### TO DO
With the pictures left out, restate every entry word for word.
─── GIVEN RECORDS
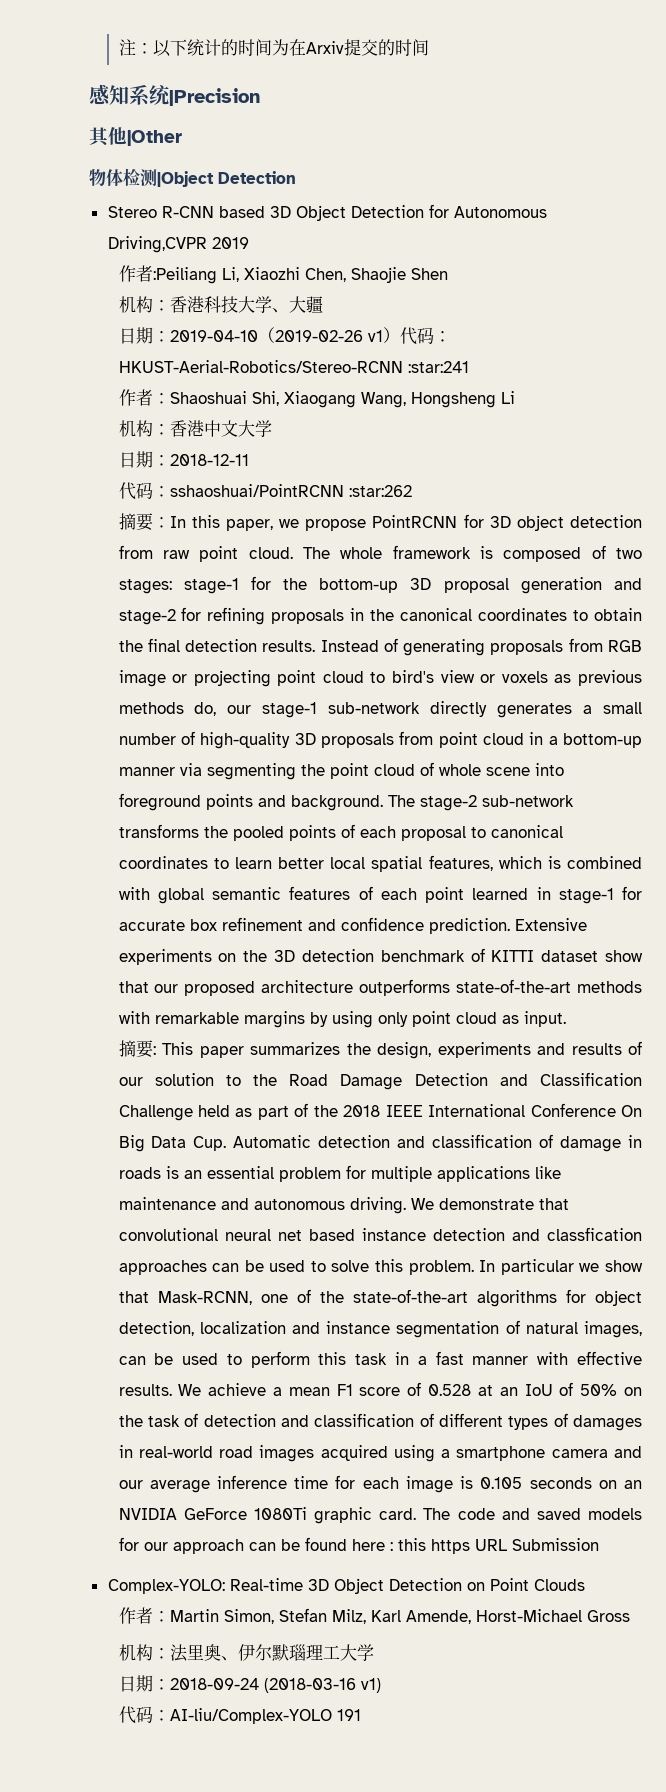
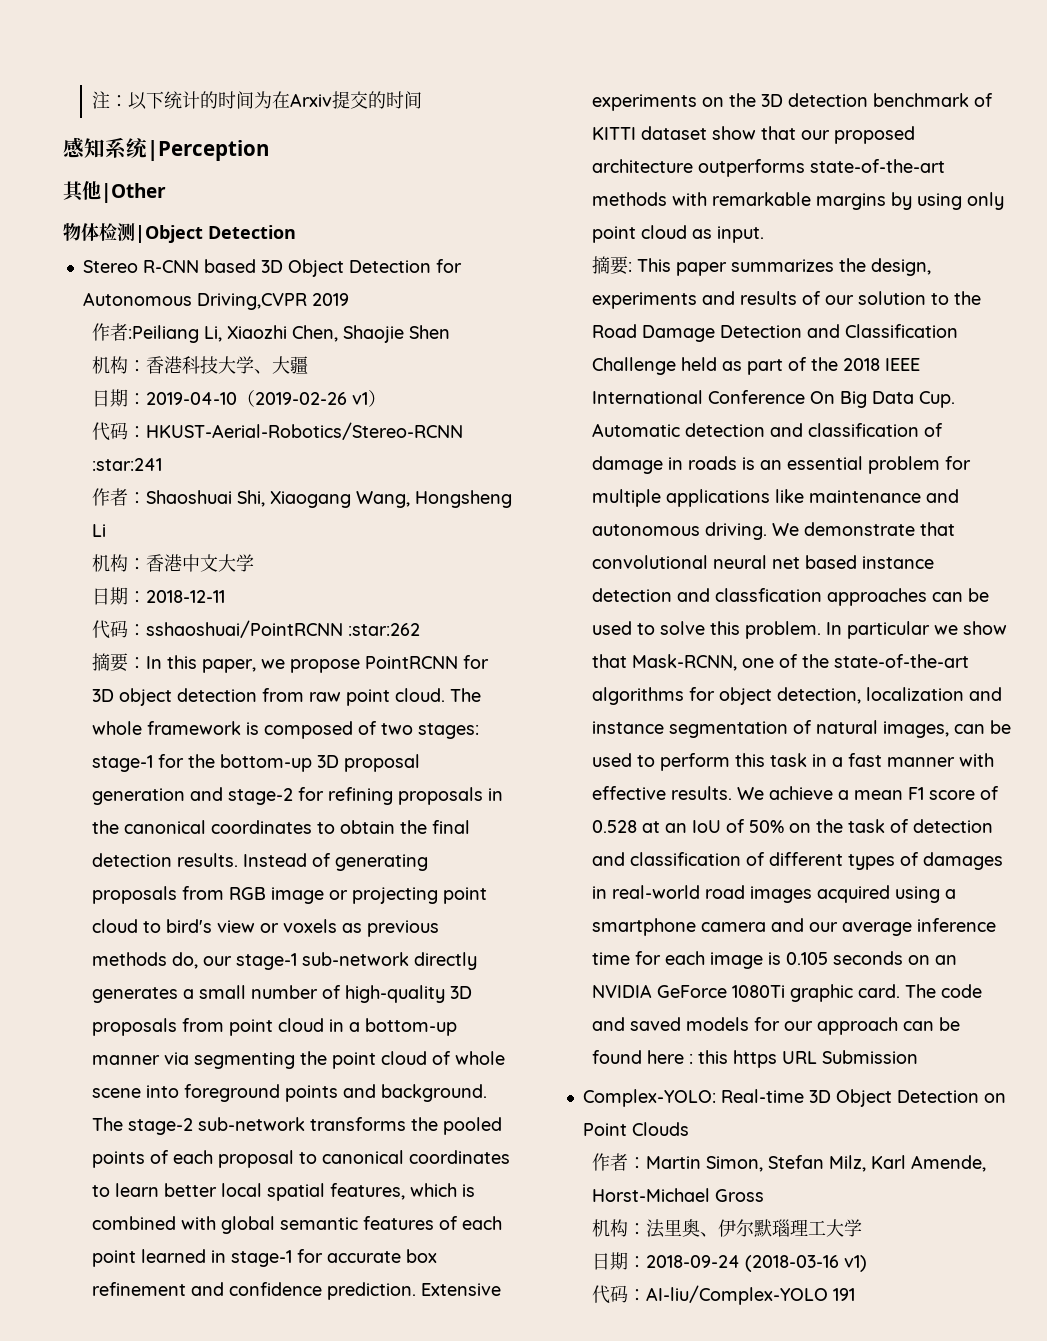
- 感知系统|Precision
+ 感知系统|Perception
- 日期：2019-04-10（2019-02-26 v1）代码：HKUST-Aerial-Robotics/Stereo-RCNN :star:241
+ 日期：2019-04-10（2019-02-26 v1）
+ 代码：HKUST-Aerial-Robotics/Stereo-RCNN :star:241

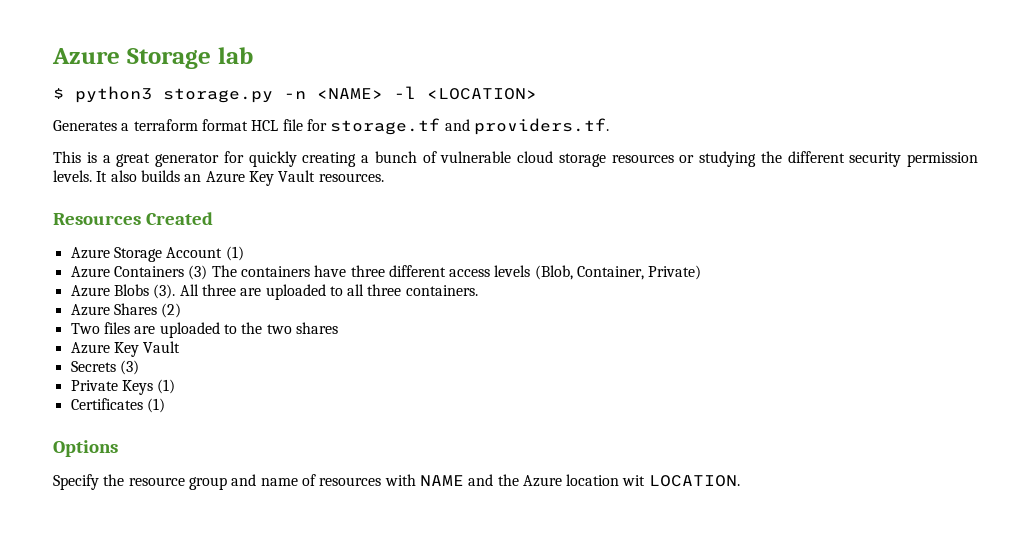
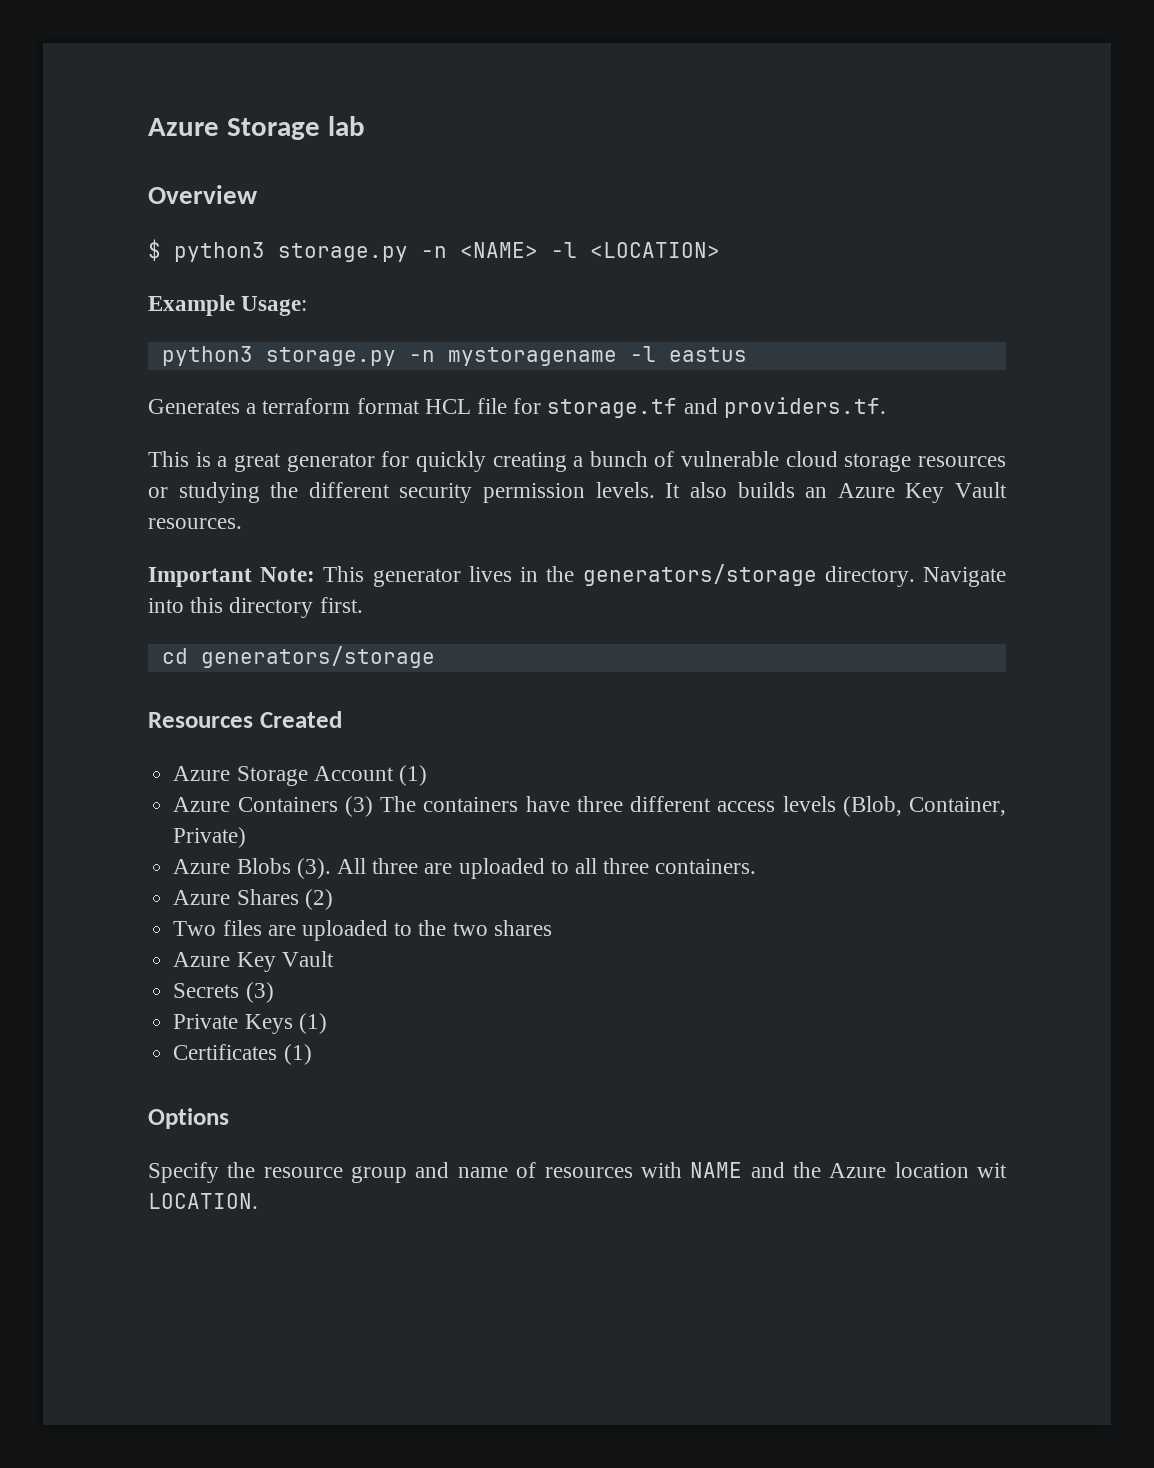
+ Overview
+ Example Usage:
+ python3 storage.py -n mystoragename -l eastus
+ Important Note: This generator lives in the generators/storage directory. Navigate into this directory first.
+ cd generators/storage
──────
### TASK RESPONSE
- 感知系统|Precision
+ 感知系统|Perception
- 日期：2019-04-10（2019-02-26 v1）代码：HKUST-Aerial-Robotics/Stereo-RCNN :star:241
+ 日期：2019-04-10（2019-02-26 v1）
+ 代码：HKUST-Aerial-Robotics/Stereo-RCNN :star:241

+ Overview
+ Example Usage:
+ python3 storage.py -n mystoragename -l eastus
+ Important Note: This generator lives in the generators/storage directory. Navigate into this directory first.
+ cd generators/storage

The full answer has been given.